**Extracted records:**
------

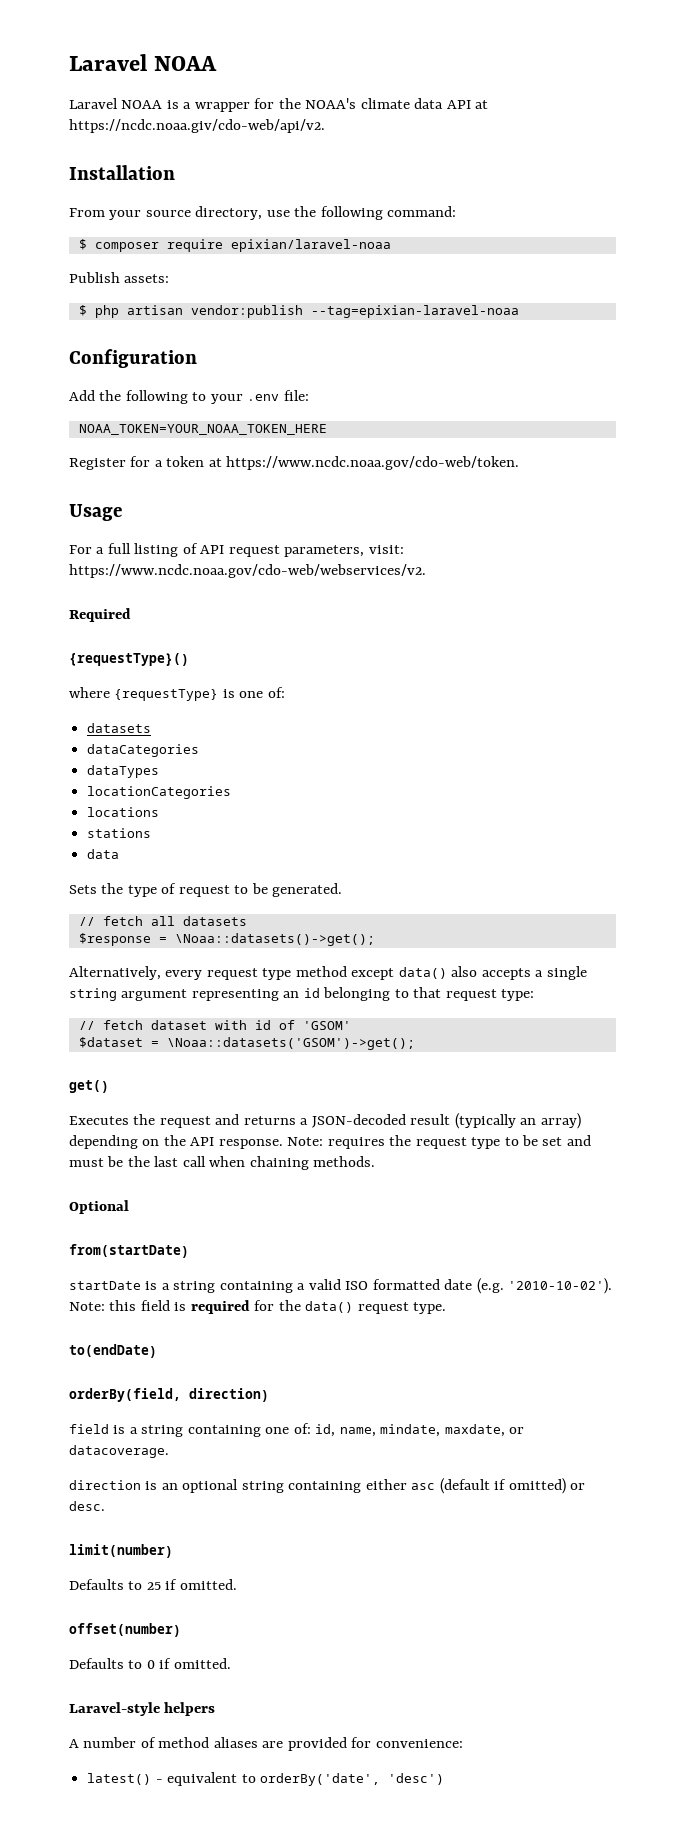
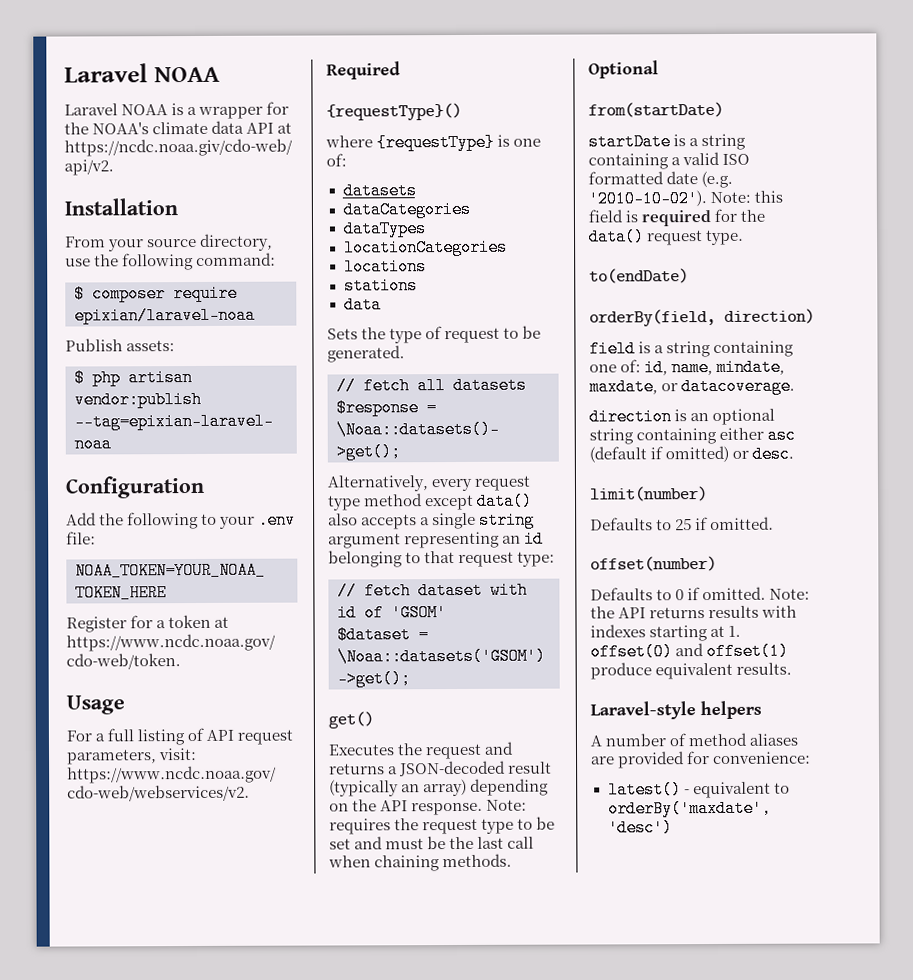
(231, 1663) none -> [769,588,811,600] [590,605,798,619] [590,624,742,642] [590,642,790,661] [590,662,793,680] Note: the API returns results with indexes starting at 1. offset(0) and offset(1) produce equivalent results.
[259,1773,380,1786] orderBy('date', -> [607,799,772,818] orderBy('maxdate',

------

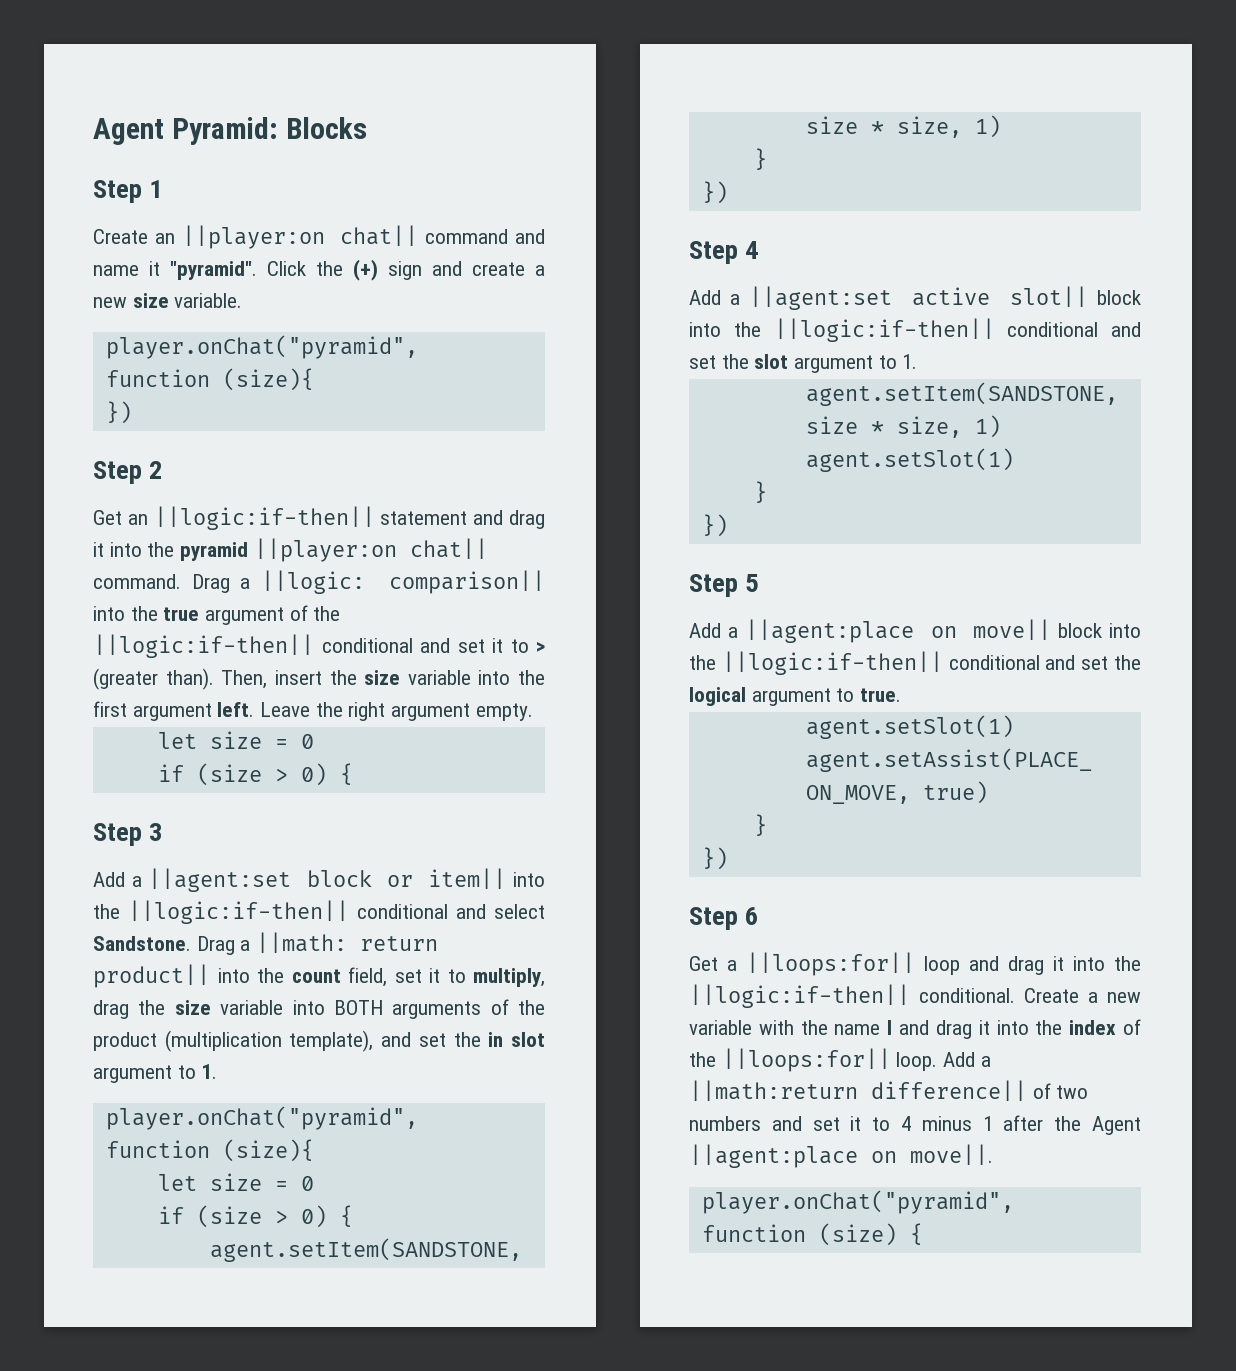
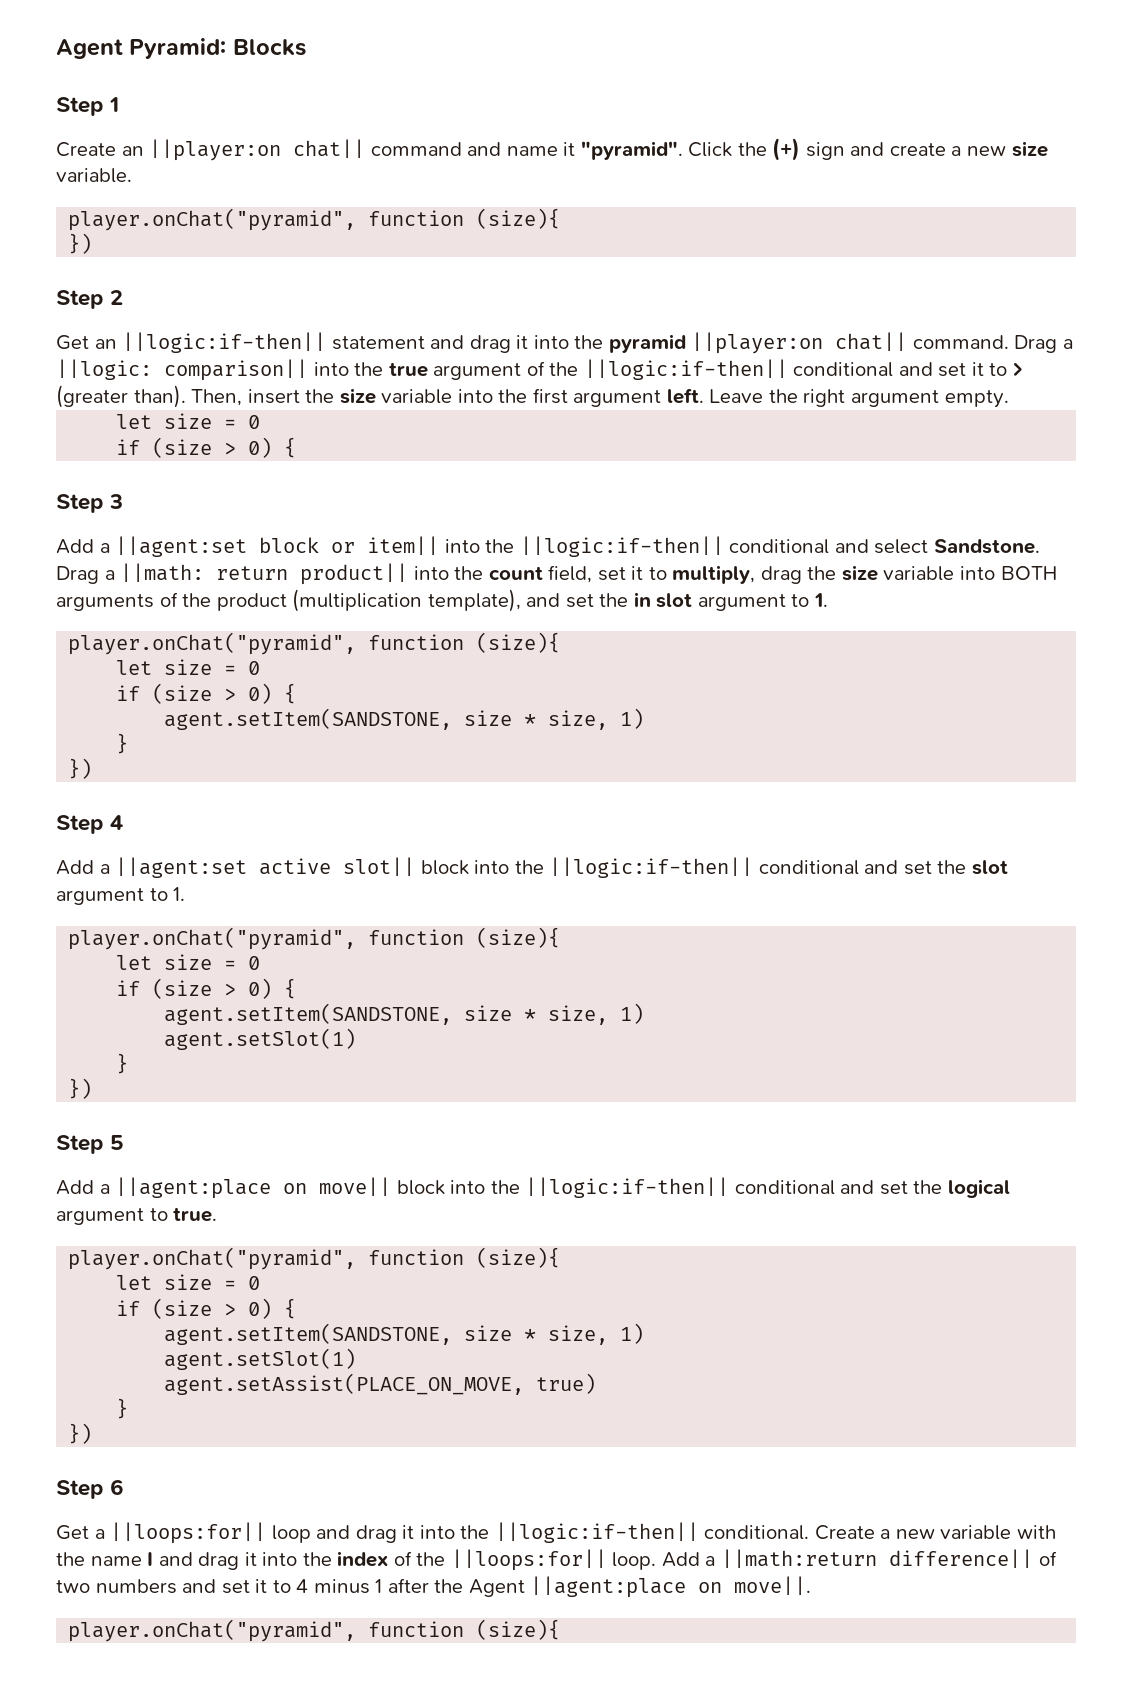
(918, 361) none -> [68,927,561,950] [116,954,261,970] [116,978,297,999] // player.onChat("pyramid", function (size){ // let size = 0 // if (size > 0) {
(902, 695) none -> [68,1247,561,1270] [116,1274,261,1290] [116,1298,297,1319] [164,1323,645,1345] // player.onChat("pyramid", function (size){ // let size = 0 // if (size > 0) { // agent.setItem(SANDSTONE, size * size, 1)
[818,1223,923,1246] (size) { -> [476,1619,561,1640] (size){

------

**Required action:**
Only the number is needed: state how many lines in the listing contain "onChat".

**Solution for this task:**
2